9. Beyond Word-Level: Subword Tokenization
The OOV problem motivated the development of subword tokenization methods, which split rare words into smaller, more common pieces while keeping frequent words intact.

Byte-Pair Encoding (BPE)
BPE starts with a character-level vocabulary and iteratively merges the most frequent adjacent pairs:
- Initialize vocabulary with all individual characters
- Count all adjacent character pairs in the training corpus
- Merge the most frequent pair into a new token
- Repeat steps 2–3 for a predetermined number of merges

WordPiece
Similar to BPE but uses a different merging criterion. Instead of frequency, WordPiece merges the pair that maximizes the likelihood of the training data:
$$\text{score}(a, b) = \frac{\text{freq}(ab)}{\text{freq}(a) \times \text{freq}(b)}$$This tends to merge pairs where the combination is more informative than its individual parts. WordPiece marks continuation tokens with a special prefix (e.g., ### in BERT):
"playing"→["play", "###ing"]"unhappiness"→["un", "###happy", "###ness"]
SentencePiece
Treats the input as a raw character stream (including spaces) and applies BPE or unigram language model segmentation.

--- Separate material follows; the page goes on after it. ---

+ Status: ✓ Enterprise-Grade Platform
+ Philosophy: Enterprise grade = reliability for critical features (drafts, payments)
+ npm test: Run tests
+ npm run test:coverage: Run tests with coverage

This makes it language-agnostic and handles languages without clear word boundaries (like Chinese and Japanese).
Part 6: Advanced Topics
10. Vocabulary Size Trade-offs
Vocabulary size $V$ is one of the most important hyperparameters in a language model:
| Vocabulary Size | Pros | Cons |
|---|---|---|
| Small (~8K–16K) | Better rare-word handling; smaller embedding matrix | Longer sequences; higher attention compute cost |
| Large (~50K–100K+) | Shorter sequences; faster inference | Larger embedding matrix; rare tokens may have poor embeddings |
Vocabulary sizes of notable models:
| Model | Tokenizer | Vocabulary Size |
|---|---|---|
| Original Transformer | BPE | ~37,000 |
| BERT | WordPiece | 30,522 |
| GPT-2 | BPE | 50,257 |
| LLaMA | SentencePiece | 32,000 |
| GPT-4 | BPE | ~100,000 |
Trend:
Modern models move toward larger vocabularies, enabled by more training data that provides sufficient examples for each token.

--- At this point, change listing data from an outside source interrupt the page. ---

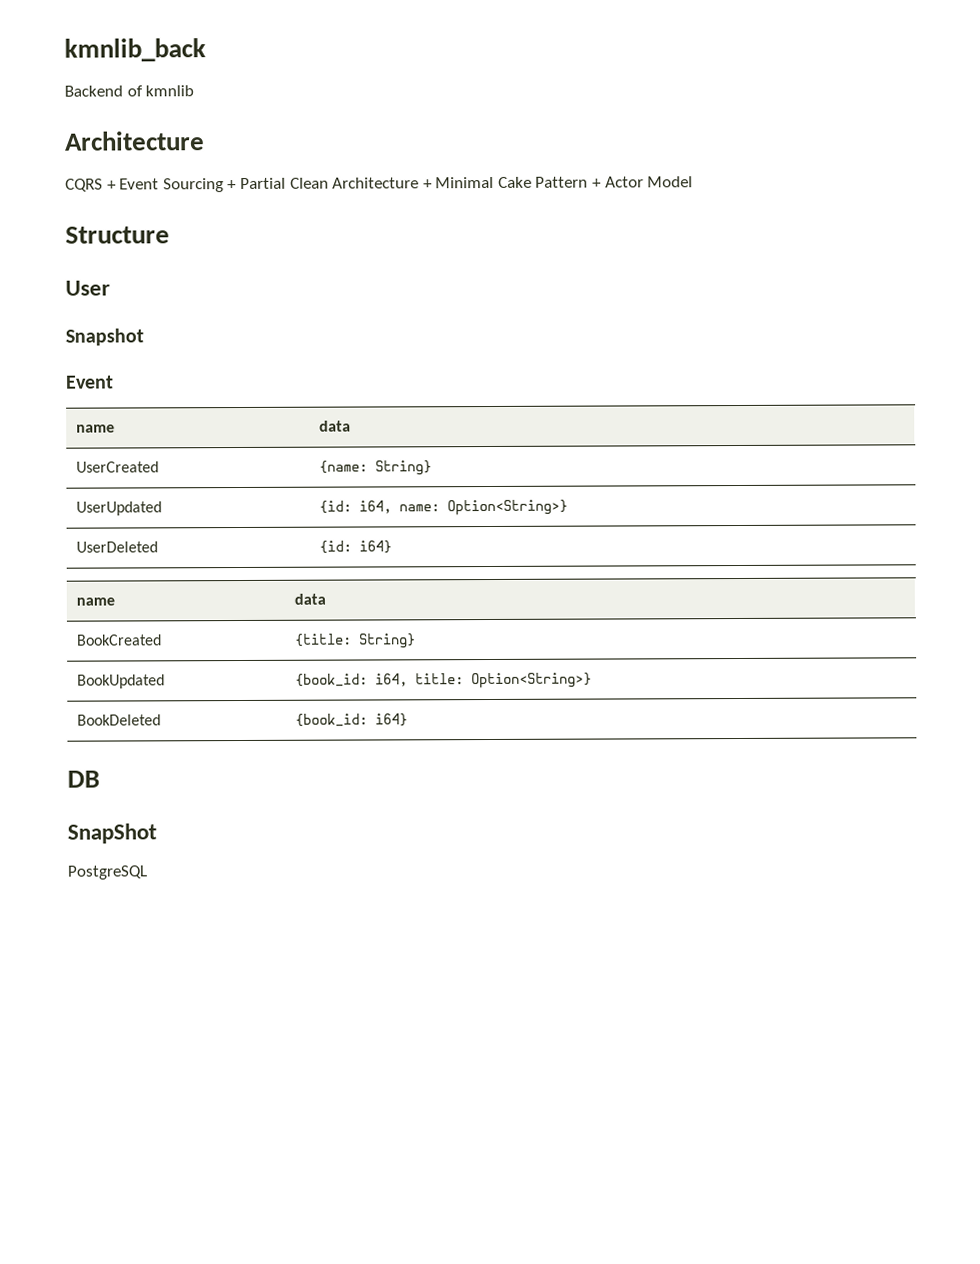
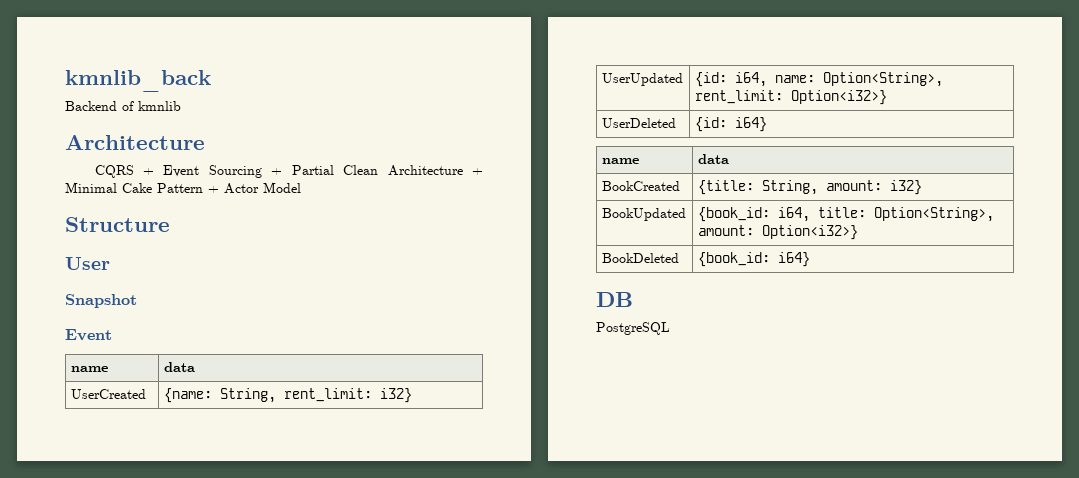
- UserCreated | {name: String}
+ UserCreated | {name: String, rent_limit: i32}
- UserUpdated | {id: i64, name: Option<String>}
+ UserUpdated | {id: i64, name: Option<String>, rent_limit: Option<i32>}
- BookCreated | {title: String}
+ BookCreated | {title: String, amount: i32}
- BookUpdated | {book_id: i64, title: Option<String>}
+ BookUpdated | {book_id: i64, title: Option<String>, amount: Option<i32>}
- SnapShot

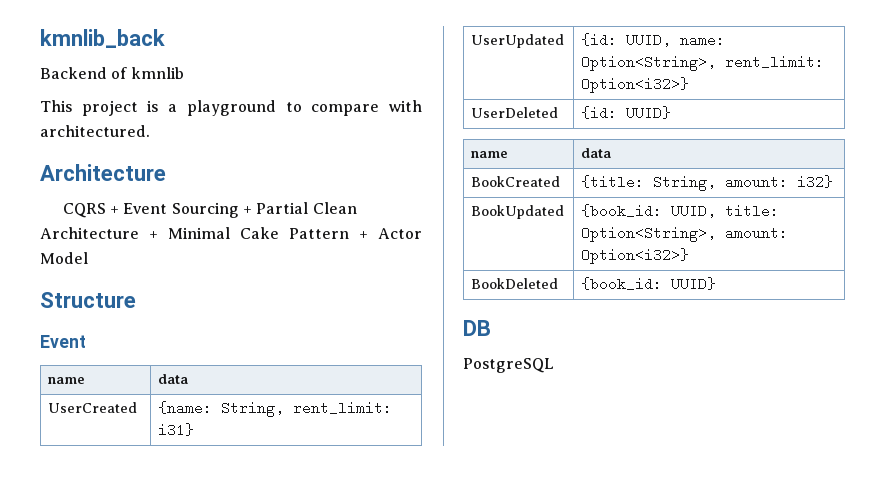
+ This project is a playground to compare with architectured.
- User
- Snapshot
- UserCreated | {name: String, rent_limit: i32}
+ UserCreated | {name: String, rent_limit: i31}
- UserUpdated | {id: i64, name: Option<String>, rent_limit: Option<i32>}
+ UserUpdated | {id: UUID, name: Option<String>, rent_limit: Option<i32>}
- UserDeleted | {id: i64}
+ UserDeleted | {id: UUID}
- BookUpdated | {book_id: i64, title: Option<String>, amount: Option<i32>}
+ BookUpdated | {book_id: UUID, title: Option<String>, amount: Option<i32>}
- BookDeleted | {book_id: i64}
+ BookDeleted | {book_id: UUID}

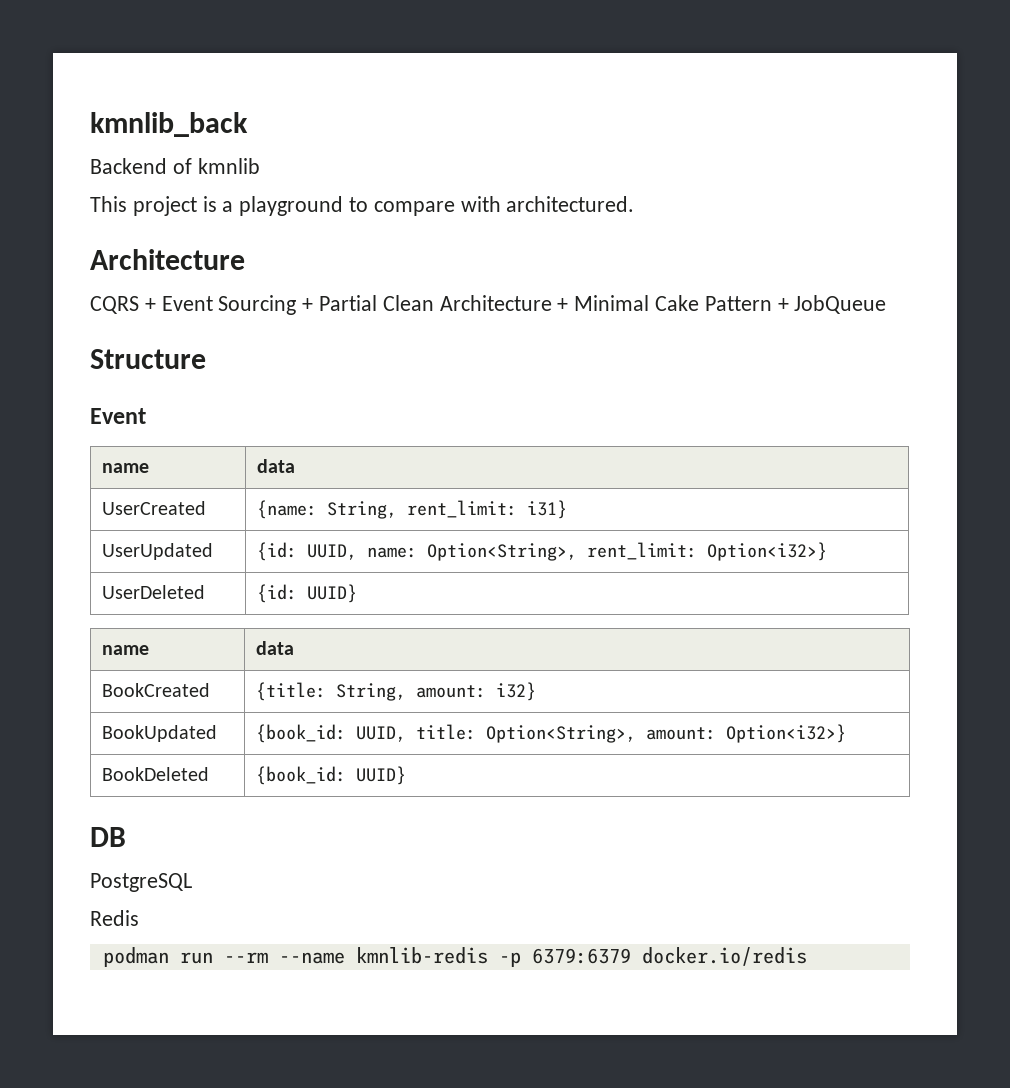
- CQRS + Event Sourcing + Partial Clean Architecture + Minimal Cake Pattern + Actor Model
+ CQRS + Event Sourcing + Partial Clean Architecture + Minimal Cake Pattern + JobQueue
+ Redis
+ podman run --rm --name kmnlib-redis -p 6379:6379 docker.io/redis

11. The Embedding Connection
Tokenization feeds directly into the embedding layer. After tokenization converts text to integer IDs, the embedding layer converts those IDs into dense vectors:
$$\text{Text} \xrightarrow{\text{tokenize}} [z_1, z_2, \ldots, z_n] \xrightarrow{\text{embed}} [\mathbf{e}_1, \mathbf{e}_2, \ldots, \mathbf{e}_n]$$
where each $\mathbf{e}_{i} \in \mathbb{R}^{d_{model}}$. The vocabulary size determines the number of rows in the embedding matrix $W_E \in \mathbb{R}^{V \times d_{model}}$:
- Token ID $z_i$ selects row $z_i$ from $W_E$
- This is equivalent to multiplying a one-hot vector by the embedding matrix:
12. Weight Tying
The original Transformer paper introduced an important trick: sharing weights between the embedding layer and the output projection layer.

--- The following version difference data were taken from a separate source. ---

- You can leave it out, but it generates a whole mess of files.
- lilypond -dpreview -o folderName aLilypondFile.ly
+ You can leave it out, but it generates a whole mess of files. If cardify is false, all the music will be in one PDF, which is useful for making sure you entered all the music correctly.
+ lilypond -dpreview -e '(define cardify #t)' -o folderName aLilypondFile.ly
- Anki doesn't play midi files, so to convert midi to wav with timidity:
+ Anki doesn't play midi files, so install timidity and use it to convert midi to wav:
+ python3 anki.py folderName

In a language model, the output layer maps from hidden representations back to vocabulary-size logits:
$$\text{logits} = hW_{out} + b \quad \text{where } W_{out} \in \mathbb{R}^{d_{model} \times V}$$With weight tying: $W_{out} = W_E^T$. This reduces parameters by $V \times d_{model}$ and forces the model to use consistent representations — words that are close in embedding space also compete for similar output probabilities.
13. Normalization and Preprocessing
Before splitting text into tokens, most tokenizers apply normalization. These choices are permanent and cannot be reversed:
- Lowercasing: “The” and “the” become the same token. Reduces vocabulary size but loses case information.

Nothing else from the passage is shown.